As its economy and international prestige recover, Russia more confidently projects its own distinctive alternatives against Western-centered paradigms
Since President Vladimir Putin came to power in the late 1990s, Russia has been experiencing a national revival. Having an imperial legacy in the background and acting as one of the two superpowers of the Cold War era, it is quite natural and understandable that Russia wants to leave the troubled years of the 1990s behind and put a serious claim to global power status in the emerging century. Putin's Russia has been extremely aghast at the primacy of Western actors in world politics and therefore has been seeking to help bring into existence a multipolar world order in which Russia shapes the course of global developments decisively. The historic talk Putin delivered to the Munich Security Conference in 2017 is now considered by many as the harbinger of Russian desires to hollow out the foundations of the liberal international order in the years to come.
It is a strong Russian conviction that rather than treating Russia as a defeated power and imposing a peace settlement on it, similar to what victorious Western powers did to Germany in the immediate aftermath of World War I, Western powers should have paved the way for Russia's incorporation into the emerging security order in post-Cold War Europe, similar to how post-Napoleonic France had been incorporated into the Concert of Europe in 1815.
Re-penetration to Near Abroad
In order to voice its strong criticism against Western aggrandizement, Russia needed to recover from its economic malaise under the strong leadership of President Putin. The improving Russian economy and the growing need of Western powers to seek Russia's help in responding to the geopolitical challenges of the post-9/11 era seem to have emboldened Russian leaders to openly air their grievances with respect to the pillars of the liberal international order. Besides, Russian leaders believe that Russia's historical legacy, immense military power capabilities, rich natural resources and huge landmass provide her with the ability help bring into existence a Russia-friendly regional and global order.
Russia turned out to be vehemently against the color revolutions in the post-Soviet region. From Russia's perspective these revolutionary movements were masterminded by Western circles and carried out by local agents. Seen from Moscow, the promotion of democratic values in Russia's near abroad cannot be seen isolated from the geopolitical competition between Russia and the West.
For some time, Russia has been in the international limelight due to its support for ethnic separatists in Georgia and eastern Ukraine, its incorporation of Crimea into its territory, its strong backing of the Assad regime in Syria and the hybrid tools that it employs to wage political warfare against Western liberal democracies. Hardly a day passes without Russia being accused by Western circles of pursuing aggressive, assertive and neo-imperial policies in its near abroad.
Lean toward the East
Russian overtures to build a quasi-alliance with China in the greater Eurasian region attract further Western ire.

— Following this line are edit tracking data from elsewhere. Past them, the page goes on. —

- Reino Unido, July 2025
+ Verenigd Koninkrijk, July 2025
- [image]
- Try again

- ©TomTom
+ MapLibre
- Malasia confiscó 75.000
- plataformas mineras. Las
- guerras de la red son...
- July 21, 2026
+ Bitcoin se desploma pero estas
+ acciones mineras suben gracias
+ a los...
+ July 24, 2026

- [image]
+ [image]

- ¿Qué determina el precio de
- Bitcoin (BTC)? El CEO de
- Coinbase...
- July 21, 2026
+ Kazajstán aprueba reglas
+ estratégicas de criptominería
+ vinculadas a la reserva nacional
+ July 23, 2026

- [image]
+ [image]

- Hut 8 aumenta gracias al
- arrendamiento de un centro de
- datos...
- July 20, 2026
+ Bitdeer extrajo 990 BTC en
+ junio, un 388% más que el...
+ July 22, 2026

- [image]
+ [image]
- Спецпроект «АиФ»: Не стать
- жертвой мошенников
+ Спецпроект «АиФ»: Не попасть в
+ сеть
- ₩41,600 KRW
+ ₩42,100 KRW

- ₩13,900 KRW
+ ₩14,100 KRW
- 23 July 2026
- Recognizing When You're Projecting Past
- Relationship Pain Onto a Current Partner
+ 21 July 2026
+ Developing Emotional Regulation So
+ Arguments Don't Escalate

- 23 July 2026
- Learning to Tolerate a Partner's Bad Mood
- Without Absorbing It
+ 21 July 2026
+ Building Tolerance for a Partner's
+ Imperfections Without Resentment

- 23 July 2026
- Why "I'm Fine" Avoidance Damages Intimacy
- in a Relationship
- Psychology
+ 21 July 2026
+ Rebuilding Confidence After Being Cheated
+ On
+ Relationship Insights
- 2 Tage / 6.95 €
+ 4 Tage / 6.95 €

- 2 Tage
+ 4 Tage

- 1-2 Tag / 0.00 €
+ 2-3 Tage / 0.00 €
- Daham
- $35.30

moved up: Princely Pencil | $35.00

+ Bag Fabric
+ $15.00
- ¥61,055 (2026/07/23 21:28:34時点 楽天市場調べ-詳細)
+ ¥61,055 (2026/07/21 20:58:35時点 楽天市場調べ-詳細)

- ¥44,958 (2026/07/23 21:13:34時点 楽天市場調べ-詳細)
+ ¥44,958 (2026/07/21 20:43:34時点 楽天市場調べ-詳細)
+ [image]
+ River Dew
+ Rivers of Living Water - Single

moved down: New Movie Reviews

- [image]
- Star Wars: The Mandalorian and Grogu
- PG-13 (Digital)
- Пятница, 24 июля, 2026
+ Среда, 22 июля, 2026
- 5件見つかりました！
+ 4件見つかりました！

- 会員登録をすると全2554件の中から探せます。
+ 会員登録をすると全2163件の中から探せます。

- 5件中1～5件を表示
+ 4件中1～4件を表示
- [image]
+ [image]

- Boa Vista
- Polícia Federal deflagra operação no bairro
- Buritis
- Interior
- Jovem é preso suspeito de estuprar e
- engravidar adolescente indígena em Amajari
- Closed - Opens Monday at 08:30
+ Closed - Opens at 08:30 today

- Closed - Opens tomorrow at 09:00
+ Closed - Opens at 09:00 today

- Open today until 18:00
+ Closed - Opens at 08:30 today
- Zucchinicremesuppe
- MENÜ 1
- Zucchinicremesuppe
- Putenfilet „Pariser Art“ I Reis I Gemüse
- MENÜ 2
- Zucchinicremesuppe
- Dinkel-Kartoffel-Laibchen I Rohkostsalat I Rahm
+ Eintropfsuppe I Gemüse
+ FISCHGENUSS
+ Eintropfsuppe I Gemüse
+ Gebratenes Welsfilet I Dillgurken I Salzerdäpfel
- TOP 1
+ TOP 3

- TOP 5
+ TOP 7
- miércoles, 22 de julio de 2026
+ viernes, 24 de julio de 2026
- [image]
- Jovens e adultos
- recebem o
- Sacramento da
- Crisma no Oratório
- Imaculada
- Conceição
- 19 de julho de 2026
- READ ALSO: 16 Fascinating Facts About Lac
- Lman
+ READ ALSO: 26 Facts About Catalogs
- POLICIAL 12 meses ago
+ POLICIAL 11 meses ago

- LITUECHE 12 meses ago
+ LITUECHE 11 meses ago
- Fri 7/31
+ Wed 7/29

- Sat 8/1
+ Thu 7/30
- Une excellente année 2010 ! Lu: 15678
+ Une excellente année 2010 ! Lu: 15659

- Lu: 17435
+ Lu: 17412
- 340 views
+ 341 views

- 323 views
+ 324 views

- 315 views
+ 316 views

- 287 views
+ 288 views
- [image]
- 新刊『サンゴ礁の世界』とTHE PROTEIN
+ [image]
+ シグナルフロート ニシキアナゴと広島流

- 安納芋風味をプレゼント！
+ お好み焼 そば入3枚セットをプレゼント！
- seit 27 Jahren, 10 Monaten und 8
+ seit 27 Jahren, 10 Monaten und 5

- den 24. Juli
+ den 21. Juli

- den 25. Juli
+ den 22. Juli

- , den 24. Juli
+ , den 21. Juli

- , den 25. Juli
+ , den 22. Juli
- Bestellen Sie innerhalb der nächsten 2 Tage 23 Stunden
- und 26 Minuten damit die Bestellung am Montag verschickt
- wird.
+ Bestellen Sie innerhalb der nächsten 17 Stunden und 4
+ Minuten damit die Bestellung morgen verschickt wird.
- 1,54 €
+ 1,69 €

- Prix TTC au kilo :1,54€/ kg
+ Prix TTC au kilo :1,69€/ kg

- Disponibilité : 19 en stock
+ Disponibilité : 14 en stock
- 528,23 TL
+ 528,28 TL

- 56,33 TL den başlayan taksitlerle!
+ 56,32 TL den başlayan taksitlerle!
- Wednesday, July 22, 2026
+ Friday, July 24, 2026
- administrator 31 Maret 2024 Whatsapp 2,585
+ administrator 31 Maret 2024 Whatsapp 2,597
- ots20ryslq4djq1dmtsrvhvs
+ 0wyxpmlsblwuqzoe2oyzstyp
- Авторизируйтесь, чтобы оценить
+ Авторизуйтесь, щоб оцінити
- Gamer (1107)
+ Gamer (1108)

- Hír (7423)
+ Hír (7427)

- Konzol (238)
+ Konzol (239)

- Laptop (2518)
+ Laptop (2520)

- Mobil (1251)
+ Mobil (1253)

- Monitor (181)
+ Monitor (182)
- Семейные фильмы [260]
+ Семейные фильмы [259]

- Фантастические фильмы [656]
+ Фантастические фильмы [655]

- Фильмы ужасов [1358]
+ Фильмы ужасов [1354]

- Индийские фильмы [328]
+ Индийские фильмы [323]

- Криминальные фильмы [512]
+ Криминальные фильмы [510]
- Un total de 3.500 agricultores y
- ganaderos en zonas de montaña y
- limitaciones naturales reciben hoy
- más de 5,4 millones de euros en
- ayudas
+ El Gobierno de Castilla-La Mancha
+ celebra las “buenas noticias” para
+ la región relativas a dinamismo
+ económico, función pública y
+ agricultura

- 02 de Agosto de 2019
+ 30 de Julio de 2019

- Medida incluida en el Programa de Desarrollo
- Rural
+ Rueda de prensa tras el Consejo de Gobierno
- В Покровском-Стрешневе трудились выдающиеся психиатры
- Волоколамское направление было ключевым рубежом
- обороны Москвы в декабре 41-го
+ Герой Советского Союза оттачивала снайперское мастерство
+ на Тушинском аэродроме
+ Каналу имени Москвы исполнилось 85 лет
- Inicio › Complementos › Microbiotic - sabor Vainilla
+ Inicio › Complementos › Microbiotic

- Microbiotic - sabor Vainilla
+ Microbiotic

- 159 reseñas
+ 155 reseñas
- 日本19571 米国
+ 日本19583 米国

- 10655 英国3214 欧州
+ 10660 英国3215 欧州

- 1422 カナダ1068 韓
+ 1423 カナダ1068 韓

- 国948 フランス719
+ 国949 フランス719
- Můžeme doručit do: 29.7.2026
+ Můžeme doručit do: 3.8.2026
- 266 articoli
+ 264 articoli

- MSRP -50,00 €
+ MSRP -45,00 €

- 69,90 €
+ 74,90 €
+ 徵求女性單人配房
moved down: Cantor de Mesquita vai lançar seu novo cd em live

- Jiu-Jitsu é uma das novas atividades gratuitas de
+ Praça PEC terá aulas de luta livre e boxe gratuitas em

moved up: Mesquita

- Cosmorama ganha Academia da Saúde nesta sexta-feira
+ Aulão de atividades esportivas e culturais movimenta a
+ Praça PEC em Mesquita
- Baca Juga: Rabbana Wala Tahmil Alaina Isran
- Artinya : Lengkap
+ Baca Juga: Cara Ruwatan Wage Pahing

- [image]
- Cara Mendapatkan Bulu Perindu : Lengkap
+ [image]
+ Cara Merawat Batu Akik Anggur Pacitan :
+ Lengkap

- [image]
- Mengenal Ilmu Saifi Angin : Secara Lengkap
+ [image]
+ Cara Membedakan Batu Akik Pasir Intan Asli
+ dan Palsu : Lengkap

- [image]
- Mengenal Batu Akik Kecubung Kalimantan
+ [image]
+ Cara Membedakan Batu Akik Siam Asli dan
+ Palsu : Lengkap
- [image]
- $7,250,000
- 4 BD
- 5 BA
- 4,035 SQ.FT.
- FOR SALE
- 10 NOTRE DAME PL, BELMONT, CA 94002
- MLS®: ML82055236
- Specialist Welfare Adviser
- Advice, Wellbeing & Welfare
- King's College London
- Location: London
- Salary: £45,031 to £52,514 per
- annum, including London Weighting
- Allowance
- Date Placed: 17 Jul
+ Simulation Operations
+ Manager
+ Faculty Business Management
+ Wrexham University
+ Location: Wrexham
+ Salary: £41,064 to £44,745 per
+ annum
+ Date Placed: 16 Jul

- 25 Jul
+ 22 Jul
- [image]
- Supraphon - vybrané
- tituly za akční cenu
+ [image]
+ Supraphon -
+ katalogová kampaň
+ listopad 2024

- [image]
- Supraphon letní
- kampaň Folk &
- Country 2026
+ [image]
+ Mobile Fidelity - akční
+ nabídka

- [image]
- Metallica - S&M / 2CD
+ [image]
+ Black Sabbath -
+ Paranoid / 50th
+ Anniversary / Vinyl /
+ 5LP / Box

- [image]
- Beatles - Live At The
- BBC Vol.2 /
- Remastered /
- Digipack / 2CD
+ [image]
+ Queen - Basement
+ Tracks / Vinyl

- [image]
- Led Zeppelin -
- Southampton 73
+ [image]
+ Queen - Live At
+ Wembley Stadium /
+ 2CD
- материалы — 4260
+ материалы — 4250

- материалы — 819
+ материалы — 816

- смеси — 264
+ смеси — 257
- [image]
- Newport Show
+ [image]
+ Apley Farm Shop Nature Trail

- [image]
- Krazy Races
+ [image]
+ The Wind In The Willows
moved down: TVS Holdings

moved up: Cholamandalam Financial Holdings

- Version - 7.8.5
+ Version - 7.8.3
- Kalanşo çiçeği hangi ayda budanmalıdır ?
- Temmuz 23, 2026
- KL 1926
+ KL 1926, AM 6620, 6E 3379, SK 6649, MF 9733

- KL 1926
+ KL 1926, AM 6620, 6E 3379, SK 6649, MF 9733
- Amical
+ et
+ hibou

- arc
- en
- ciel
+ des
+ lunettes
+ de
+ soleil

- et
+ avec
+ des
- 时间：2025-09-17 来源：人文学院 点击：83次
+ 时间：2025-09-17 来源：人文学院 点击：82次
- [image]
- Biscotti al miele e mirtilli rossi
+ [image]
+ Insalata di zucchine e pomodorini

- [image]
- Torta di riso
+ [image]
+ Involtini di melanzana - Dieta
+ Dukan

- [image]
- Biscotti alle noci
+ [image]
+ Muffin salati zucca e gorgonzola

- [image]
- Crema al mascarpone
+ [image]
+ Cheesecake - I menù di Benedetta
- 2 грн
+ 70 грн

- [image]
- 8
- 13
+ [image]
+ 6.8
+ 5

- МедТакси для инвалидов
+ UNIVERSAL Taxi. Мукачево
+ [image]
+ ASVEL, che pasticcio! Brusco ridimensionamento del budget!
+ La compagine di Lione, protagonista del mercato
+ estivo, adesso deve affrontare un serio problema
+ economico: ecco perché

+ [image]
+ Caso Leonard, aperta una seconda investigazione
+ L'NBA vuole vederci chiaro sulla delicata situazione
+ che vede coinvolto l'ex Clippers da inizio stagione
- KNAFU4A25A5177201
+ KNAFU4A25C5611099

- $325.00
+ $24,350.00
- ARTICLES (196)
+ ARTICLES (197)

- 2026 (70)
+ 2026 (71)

However, despite the growing strategic rapprochement between Moscow and Beijing in recent years, one should not conclude that these countries want to establish a military alliance like NATO. The closer Russia comes to China, the stronger the Russian message that Russia is not without alternatives. Active Russian agency in the establishment of the Eurasian Economic Union, the Shanghai Cooperation Organization and BRICSs (Brazil, Russia, India, China and South Africa) should be read as Russia's growing determination to soft-balance against the West.
Recently, the intensification of the trade war and a Cold War-like confrontation between the United States and China seem to have added up to Russia's geopolitical clout because this time China appears to be quite willing to improve its relations with Russia. The recent visit of Chinese President Xi Jinping to Russia in the early June of 2019 has undoubtedly demonstrated that these two countries have now entered into a new stage in their relations, with strategic considerations shaping the tenor of their relations more decisively than ever.
Despite some counterfactual arguments, it seems that Western powers promised Russia not to enlarge NATO eastwards in return for Russia's acquiescence to Germany's unification and its eventual accession to NATO. However, this is not what has transpired. Therefore, a strong feeling of disillusionment, containment, and encirclement reigns in today's Russia. The Yeltsin era during the 1990s did not witness a serious breach in Russia's relations with the West mainly because Russia was weak and the then ruling elites saw westernization as the only route to modernization and development.
Self-confidence in values
Unlike the developed Western economies that are built on capitalist values, the Russian economy very much relies on the export of commodities in a semi-closed economy, such as gas and oil. The idea that capitalist economic modernization would eventually culminate in political liberalization and democratization does not strike a sympathetic chord with Russia. Russia seems to have adopted a mercantilist economic model in which many economic activities are closely regulated and monitored by the state and economic power is a means to the state's political and strategic influence at home and abroad.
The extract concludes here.